Which lines below contain the word "bottom"? Copy each of them.

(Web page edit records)
= = = = =
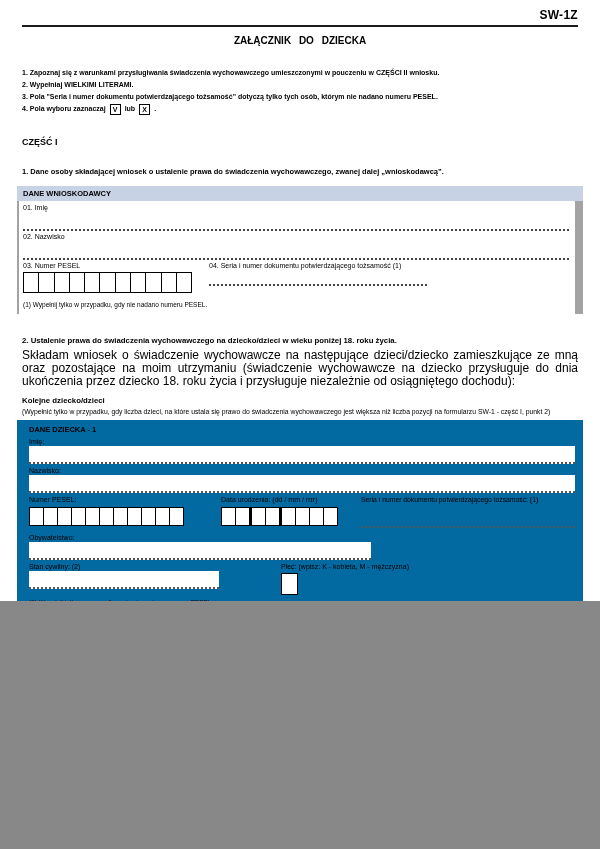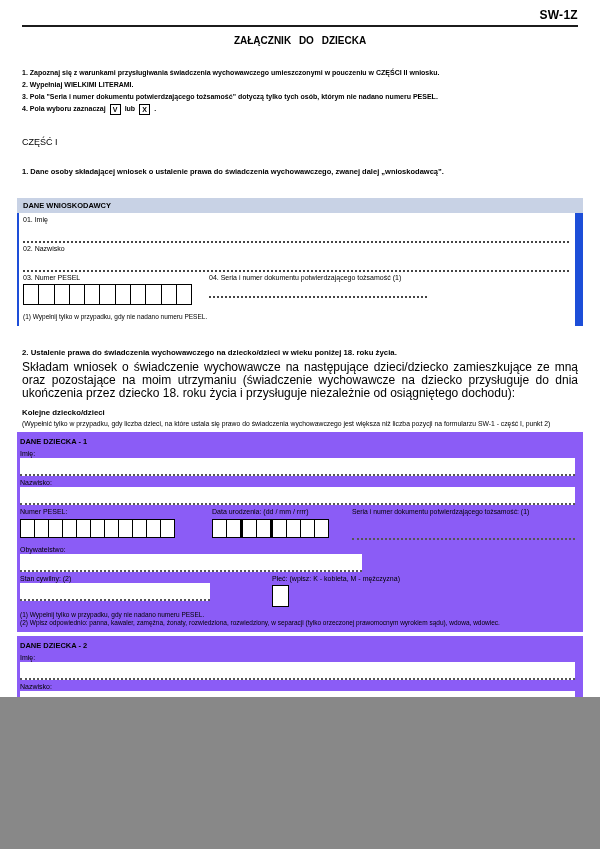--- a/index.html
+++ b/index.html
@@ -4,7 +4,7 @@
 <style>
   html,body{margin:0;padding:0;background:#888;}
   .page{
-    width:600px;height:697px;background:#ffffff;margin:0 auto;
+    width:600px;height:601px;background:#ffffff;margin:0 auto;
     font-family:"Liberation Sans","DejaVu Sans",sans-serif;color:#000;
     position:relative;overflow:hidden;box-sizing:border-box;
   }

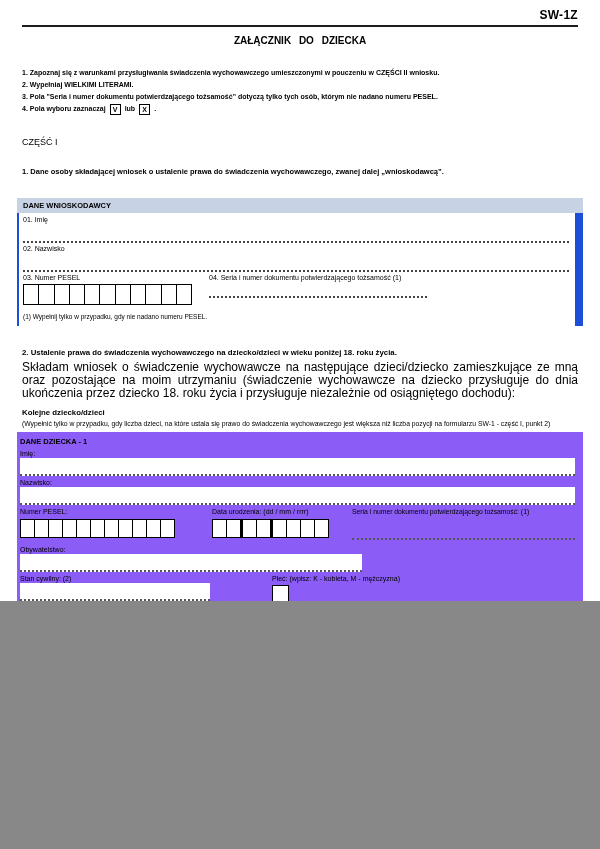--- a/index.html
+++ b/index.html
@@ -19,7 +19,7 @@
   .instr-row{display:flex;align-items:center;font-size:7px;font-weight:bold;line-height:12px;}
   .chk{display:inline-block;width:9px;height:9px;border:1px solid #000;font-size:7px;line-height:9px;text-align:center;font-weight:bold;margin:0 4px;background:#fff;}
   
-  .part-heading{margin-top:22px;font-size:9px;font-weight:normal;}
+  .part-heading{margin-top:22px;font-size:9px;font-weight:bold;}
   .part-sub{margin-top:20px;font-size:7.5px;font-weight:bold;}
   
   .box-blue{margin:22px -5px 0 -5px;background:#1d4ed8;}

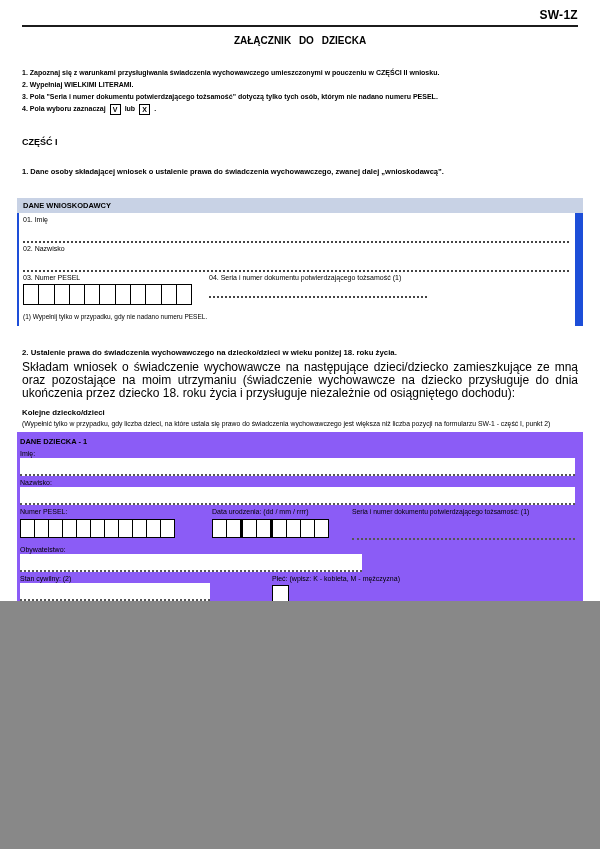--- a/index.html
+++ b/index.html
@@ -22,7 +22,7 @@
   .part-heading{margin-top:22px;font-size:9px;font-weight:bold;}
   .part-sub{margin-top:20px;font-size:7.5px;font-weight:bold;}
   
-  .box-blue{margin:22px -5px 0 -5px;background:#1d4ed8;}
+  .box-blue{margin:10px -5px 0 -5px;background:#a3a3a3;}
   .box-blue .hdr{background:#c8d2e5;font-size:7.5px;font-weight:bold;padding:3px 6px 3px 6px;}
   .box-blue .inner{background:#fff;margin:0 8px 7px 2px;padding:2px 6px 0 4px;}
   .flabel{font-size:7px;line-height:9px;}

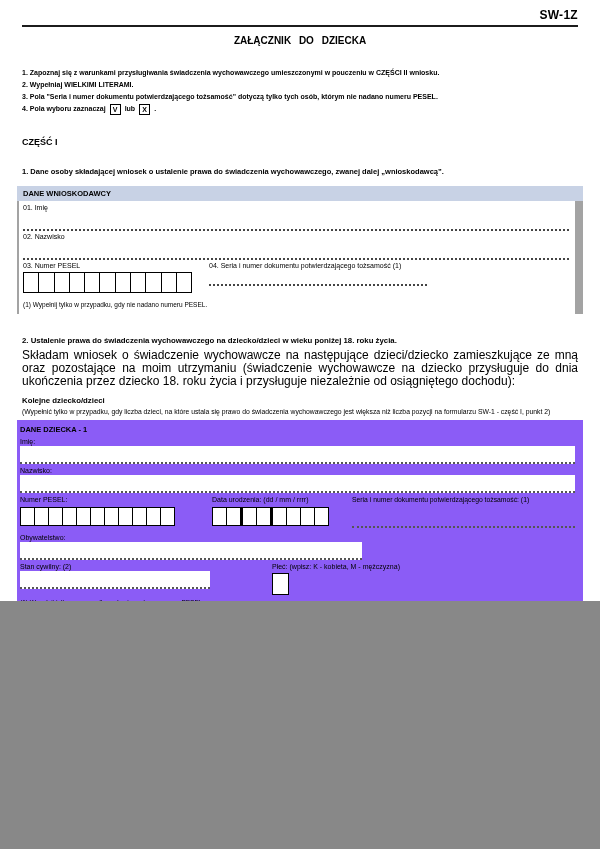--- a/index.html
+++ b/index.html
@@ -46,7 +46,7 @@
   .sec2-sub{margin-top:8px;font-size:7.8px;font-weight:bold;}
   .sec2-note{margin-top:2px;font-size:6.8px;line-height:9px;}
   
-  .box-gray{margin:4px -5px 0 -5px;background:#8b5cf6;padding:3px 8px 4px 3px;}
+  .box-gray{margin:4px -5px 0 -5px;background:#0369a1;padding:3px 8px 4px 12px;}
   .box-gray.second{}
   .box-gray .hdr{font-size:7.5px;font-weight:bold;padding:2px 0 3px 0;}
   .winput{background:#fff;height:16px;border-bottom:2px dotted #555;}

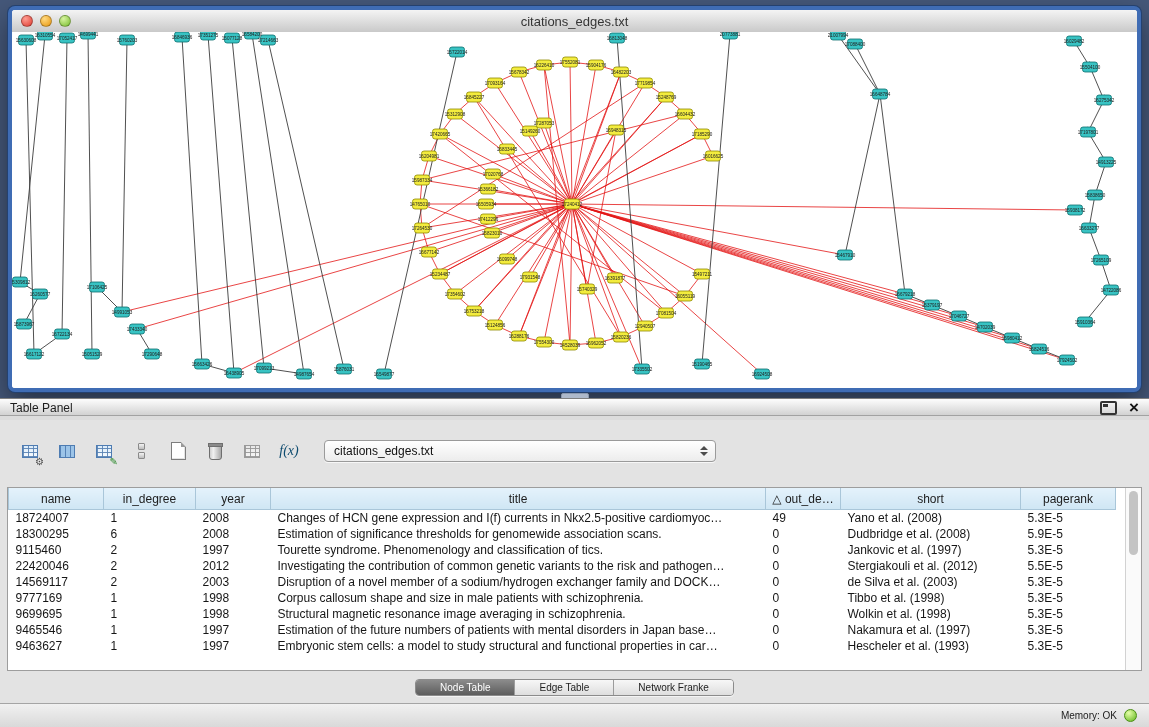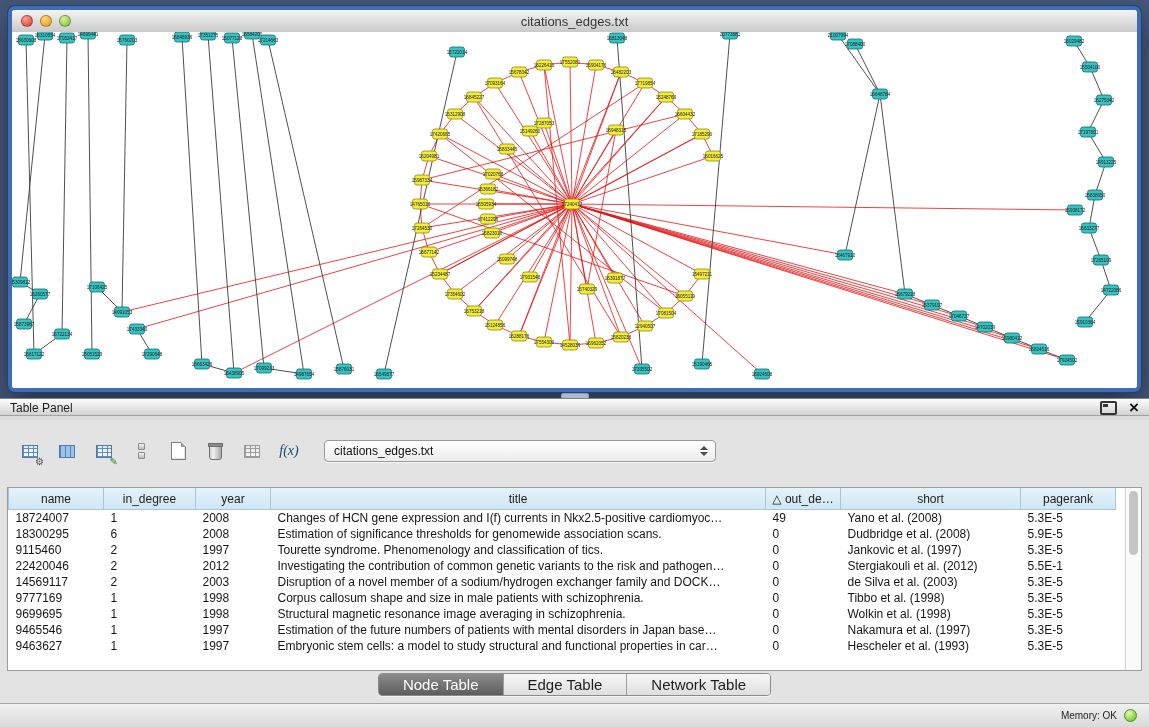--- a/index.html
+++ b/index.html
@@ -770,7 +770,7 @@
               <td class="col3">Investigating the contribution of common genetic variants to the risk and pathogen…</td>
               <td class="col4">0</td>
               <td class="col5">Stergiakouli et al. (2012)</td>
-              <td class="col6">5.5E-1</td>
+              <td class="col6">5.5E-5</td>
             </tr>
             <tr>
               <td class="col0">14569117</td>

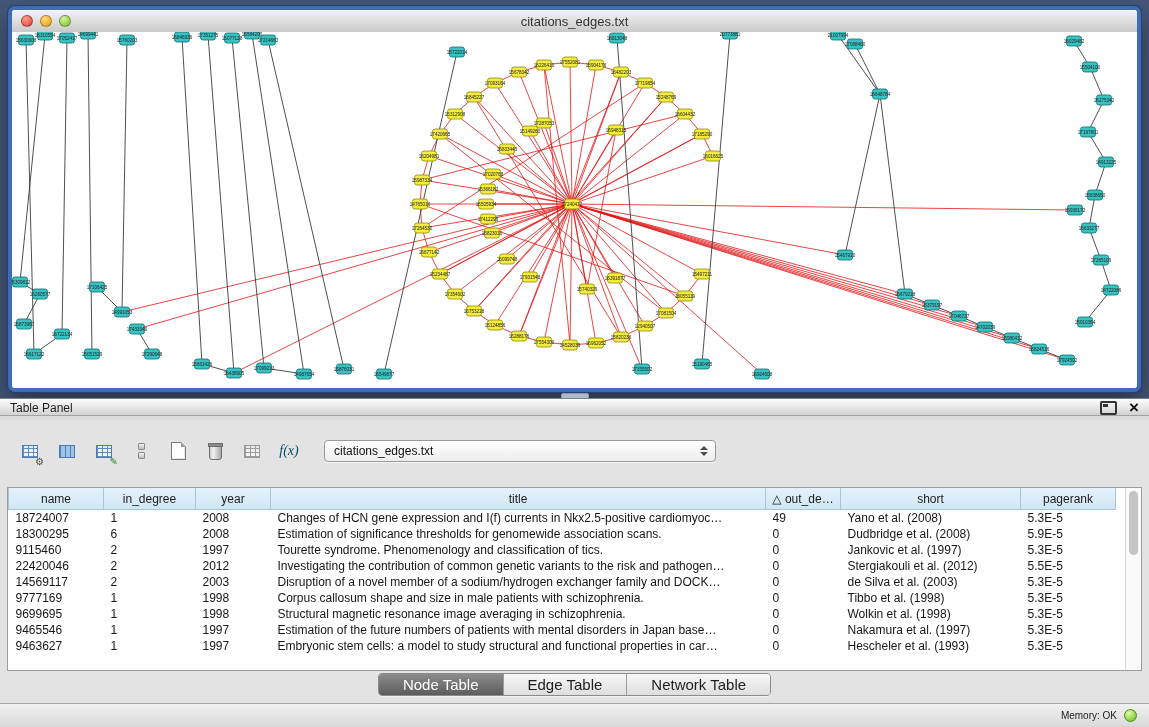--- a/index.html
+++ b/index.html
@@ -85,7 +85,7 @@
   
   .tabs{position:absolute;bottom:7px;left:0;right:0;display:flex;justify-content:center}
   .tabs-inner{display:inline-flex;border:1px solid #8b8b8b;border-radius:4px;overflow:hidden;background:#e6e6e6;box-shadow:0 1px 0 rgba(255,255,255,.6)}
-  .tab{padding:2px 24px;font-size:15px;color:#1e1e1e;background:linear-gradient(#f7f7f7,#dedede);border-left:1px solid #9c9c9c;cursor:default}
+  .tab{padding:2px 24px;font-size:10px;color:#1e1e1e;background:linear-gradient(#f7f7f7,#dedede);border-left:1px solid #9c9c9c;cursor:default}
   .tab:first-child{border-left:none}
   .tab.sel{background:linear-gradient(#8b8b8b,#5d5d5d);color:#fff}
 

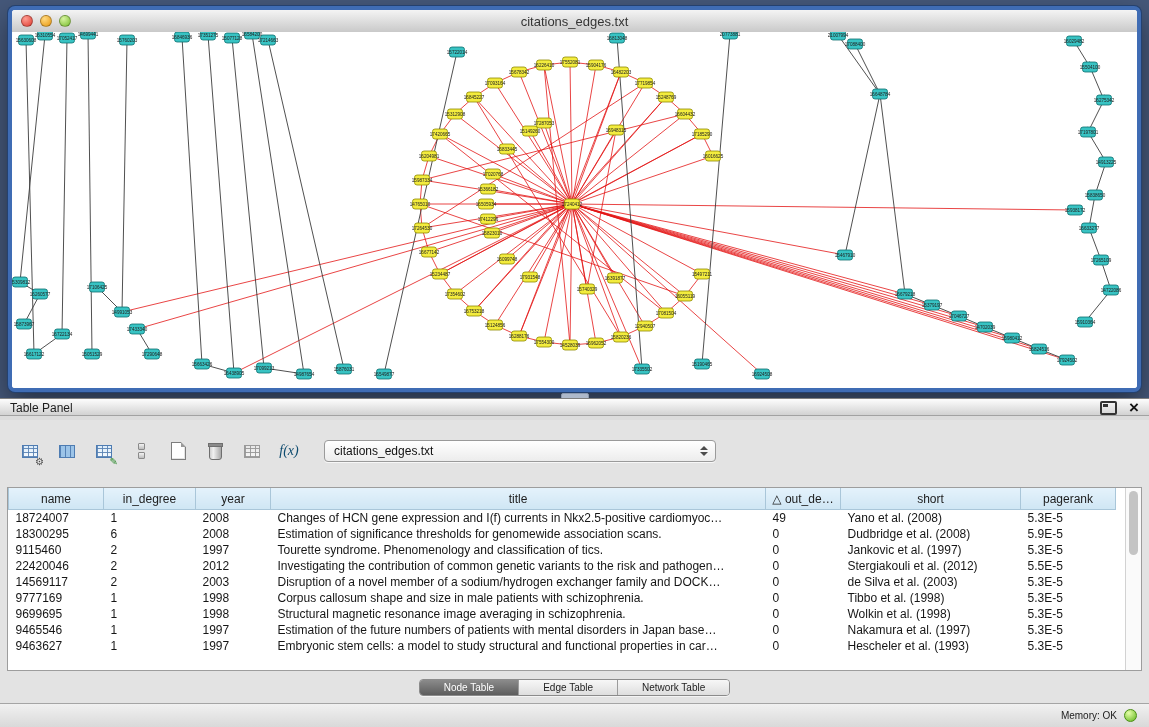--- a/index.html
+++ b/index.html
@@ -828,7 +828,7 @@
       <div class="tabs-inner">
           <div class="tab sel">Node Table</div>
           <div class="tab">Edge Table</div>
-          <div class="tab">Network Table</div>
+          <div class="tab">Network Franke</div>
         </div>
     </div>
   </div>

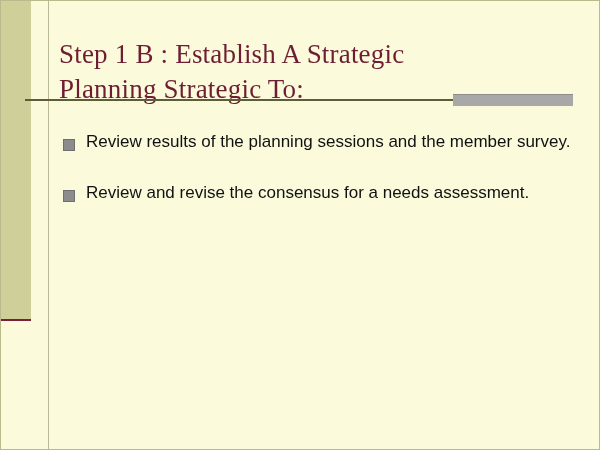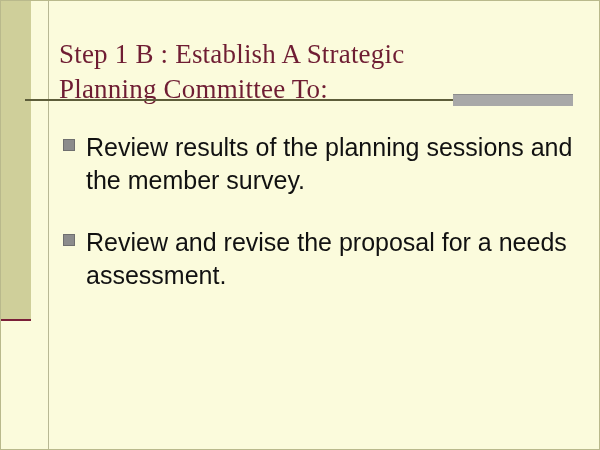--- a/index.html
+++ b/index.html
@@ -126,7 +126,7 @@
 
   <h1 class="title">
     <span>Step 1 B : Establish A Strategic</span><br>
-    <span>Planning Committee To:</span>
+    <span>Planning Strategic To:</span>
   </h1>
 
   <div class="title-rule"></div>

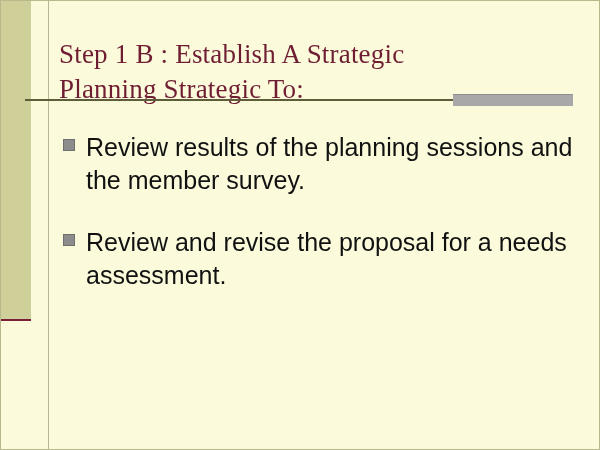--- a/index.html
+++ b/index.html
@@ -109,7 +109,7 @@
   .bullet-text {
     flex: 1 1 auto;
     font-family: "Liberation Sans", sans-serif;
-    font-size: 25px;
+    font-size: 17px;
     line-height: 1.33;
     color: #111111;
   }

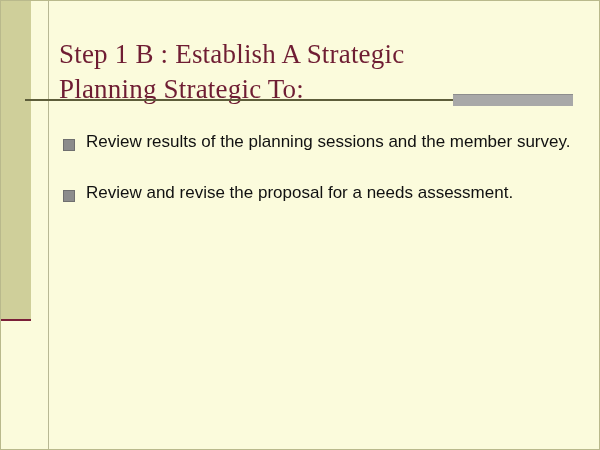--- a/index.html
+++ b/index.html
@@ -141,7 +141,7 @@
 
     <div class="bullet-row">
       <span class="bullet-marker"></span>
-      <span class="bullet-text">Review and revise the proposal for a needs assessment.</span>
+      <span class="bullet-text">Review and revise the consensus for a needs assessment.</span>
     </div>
= = = = =
_Answer box_
   .winput{background:#fff;height:16px;border-bottom:2px dotted #555;}
   .tabs{position:absolute;bottom:7px;left:0;right:0;display:flex;justify-content:center}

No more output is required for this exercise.